Here’s what you should do: You should start listening to Sam Amidon’s new album, The Following Mountain, as he and the lord intended, at track one. “Fortune” is a nice, beardy folk song in the tradition of Iron and Wine or early Bon Iver. It’s rainy day nap time music; It’s sweater-wearin’ cabin music; It’s coffee house barista-crushin’-on music. It is, in short, exactly what one would expect from a fashionable guitar-facing folk project.

Here’s what you don’t do: You don’t start listening to the album by dipping in on the album’s last song, “April,” which is a jazzmatazz orgy of sitars, snare drum snaps, Gregorian chanting jabbing minor chords and all other manner of disorganized instrumentation tumbling on top of itself for 11 minutes.
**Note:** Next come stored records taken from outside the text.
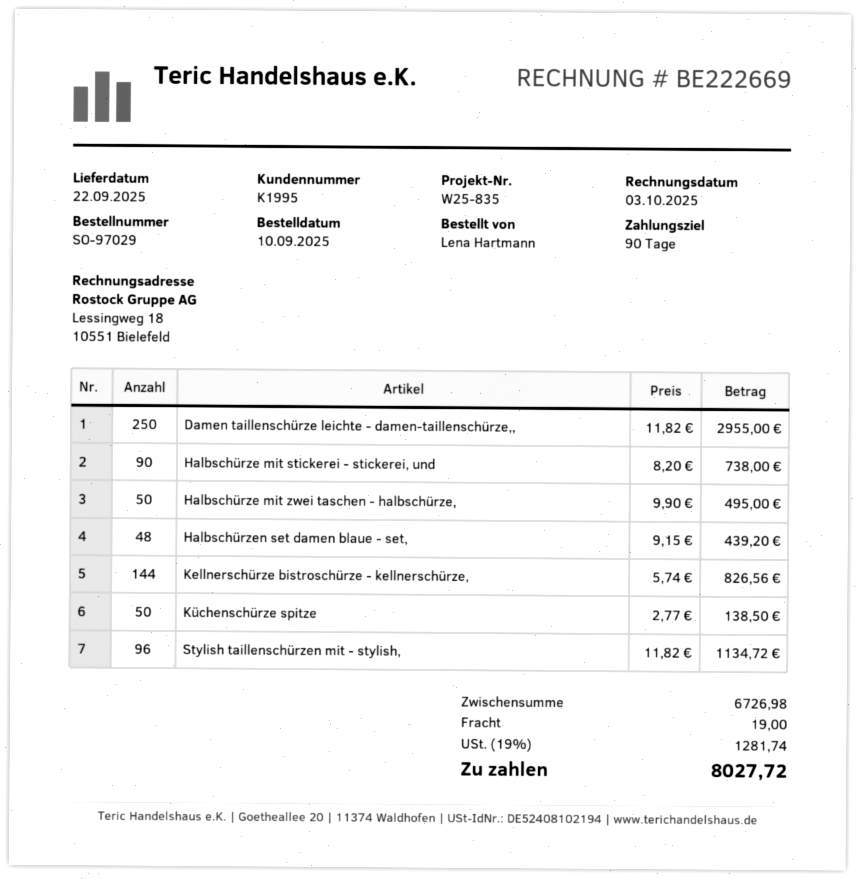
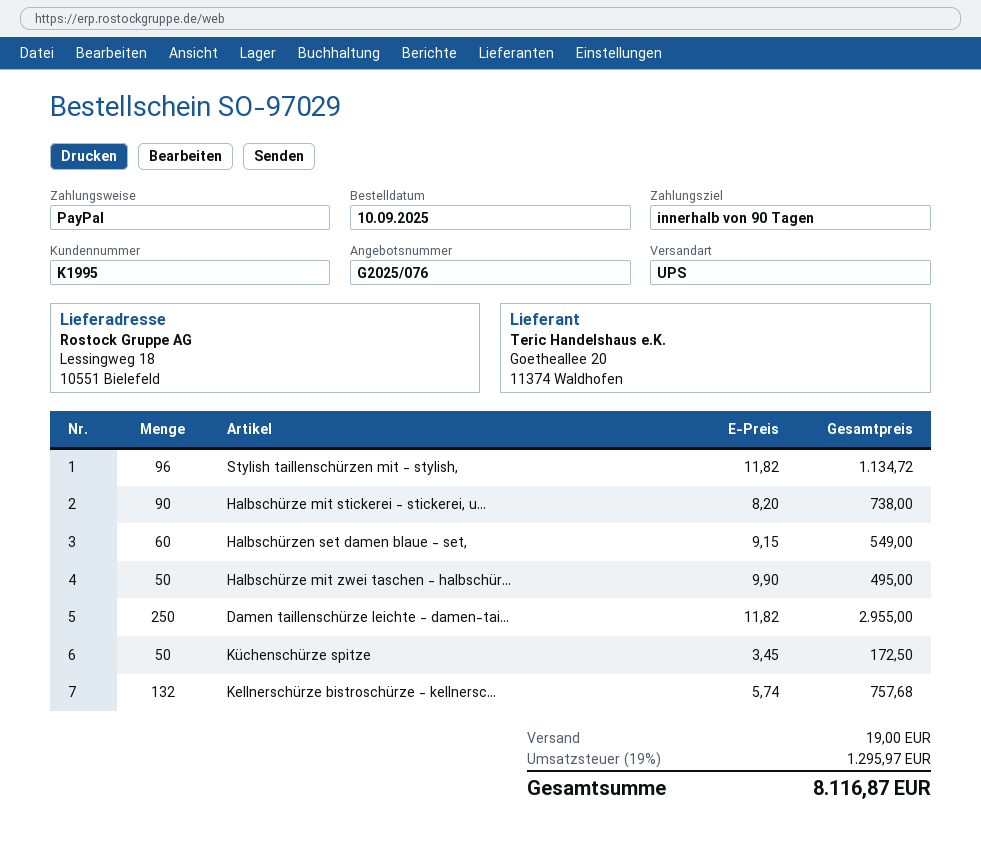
Halbschürzen set damen blaue - set,: 48 x 9.15 = 439.20 -> 60 x 9.15 = 549.00
Kellnerschürze bistroschürze - kellnerschürze,: 144 x 5.74 = 826.56 -> 132 x 5.74 = 757.68
Küchenschürze spitze: 50 x 2.77 = 138.50 -> 50 x 3.45 = 172.50
tax: 19% = 1281.74 -> 19% = 1295.97
total: 8027.72 -> 8116.87

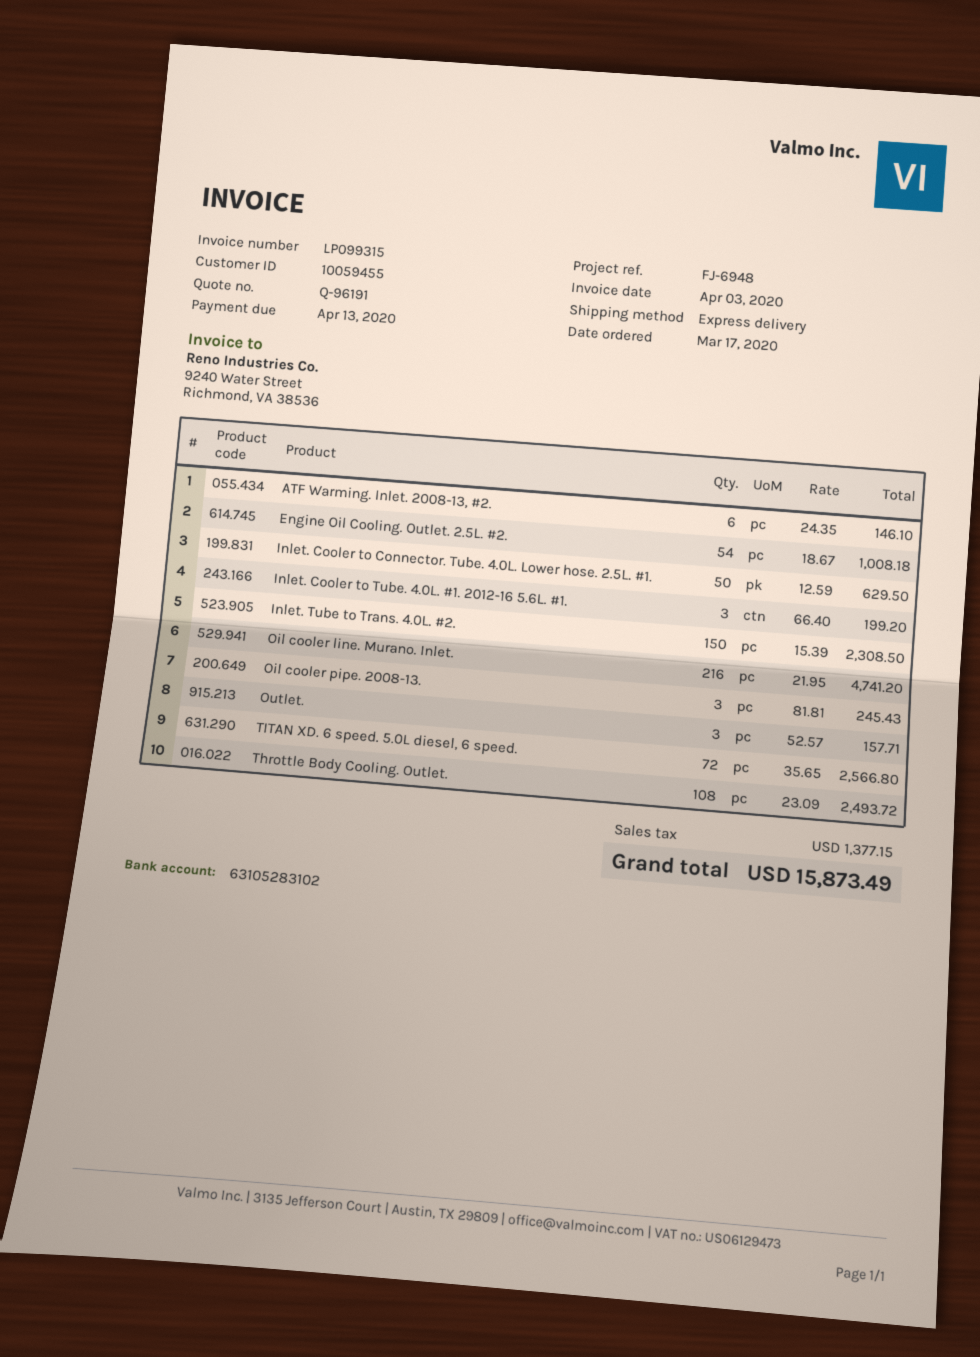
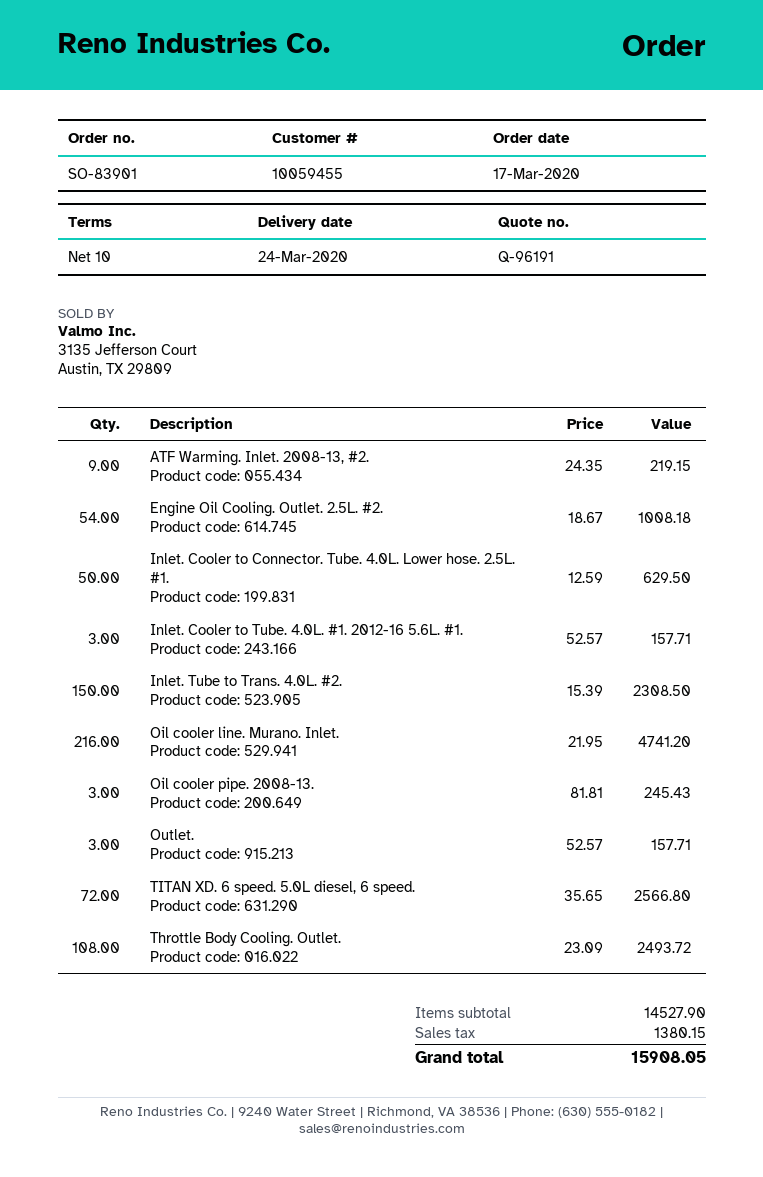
ATF Warming. Inlet. 2008-13, #2.: 6 x 24.35 = 146.10 -> 9 x 24.35 = 219.15
Inlet. Cooler to Tube. 4.0L. #1. 2012-16 5.6L. #1.: 3 x 66.40 = 199.20 -> 3 x 52.57 = 157.71
tax: 1377.15 -> 1380.15
total: 15873.49 -> 15908.05

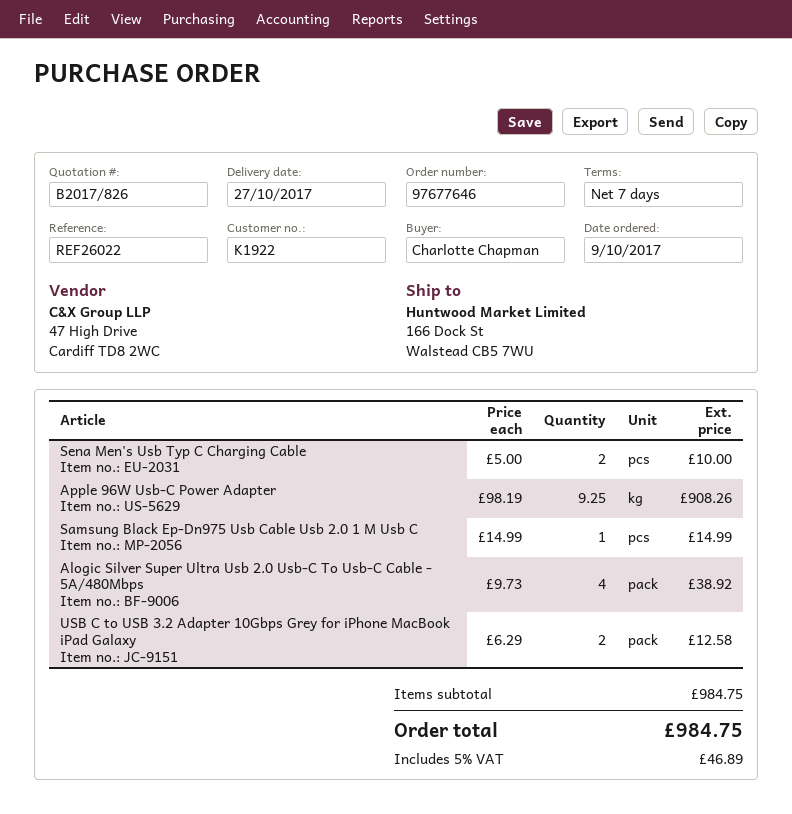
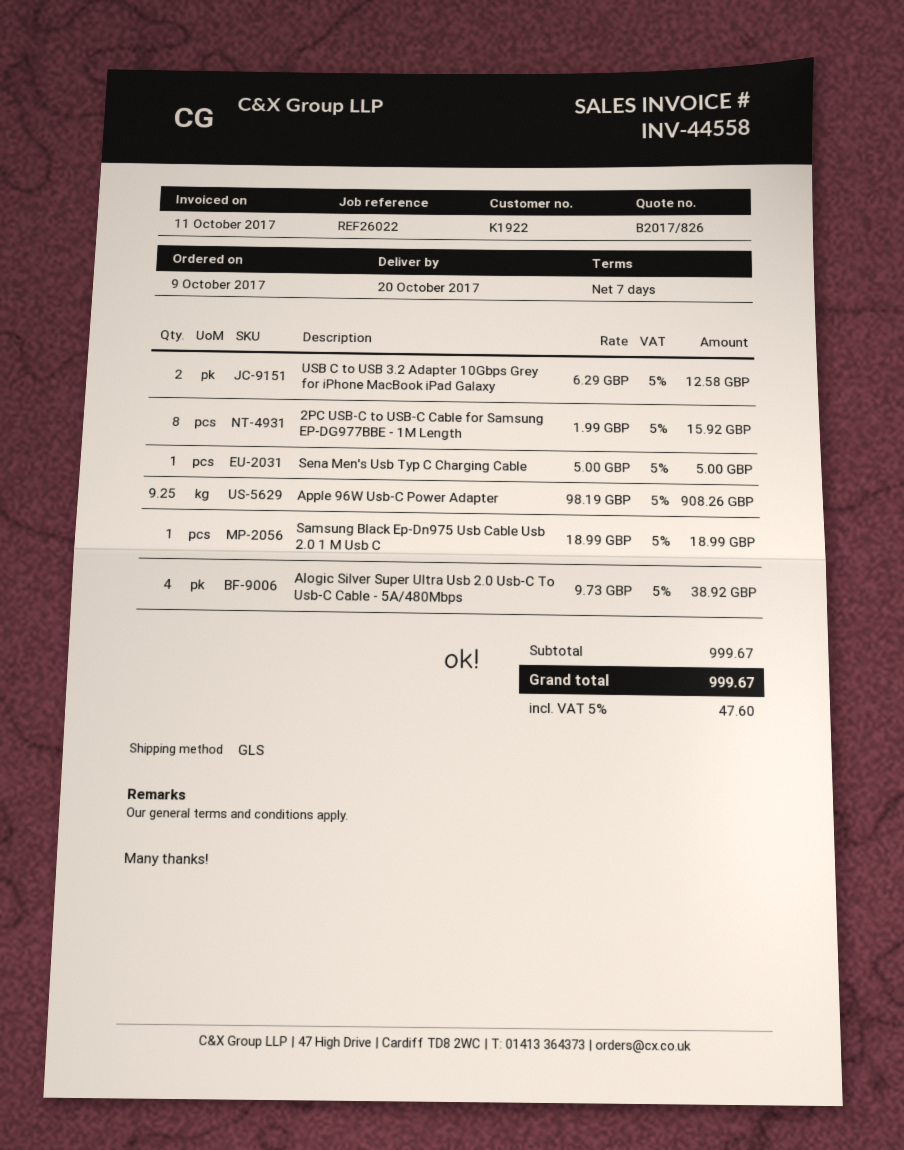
delivery date: 2017-10-27 -> 2017-10-20
Sena Men's Usb Typ C Charging Cable: 2 x 5.00 = 10.00 -> 1 x 5.00 = 5.00
Samsung Black Ep-Dn975 Usb Cable Usb 2.0 1 M Usb C: 1 x 14.99 = 14.99 -> 1 x 18.99 = 18.99
2PC USB-C to USB-C Cable for Samsung EP-DG977BBE - 1M Length: none -> 8 x 1.99 = 15.92
subtotal: 984.75 -> 999.67
tax: 5% = 46.89 -> 5% = 47.60
total: 984.75 -> 999.67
It sounds a bit like a string quartet falling down a 20-story stairwell, but in a good way; it makes for an interesting companion piece to the straightforward pretty crooning of the album’s more traditional moments, even if it isn’t something you’d really want to listen to all that much on its own.

So it goes with The Following Mountain, though it never goes quiet as off the rails as it does in its final moments. The little diversions are welcome, though; The sharp angles of “Ghosts” or the glitched whining of “Trouble in Mind.” These bursts of unexpected snuggled up next to strummy songs like “Juma Mountain” and “Blackbrid,” injecting some much-needed life into the very idea of playing guitar in the woods. The only problem with this Nick Drake / Animal Collective-ass construction is that there isn’t enough of it.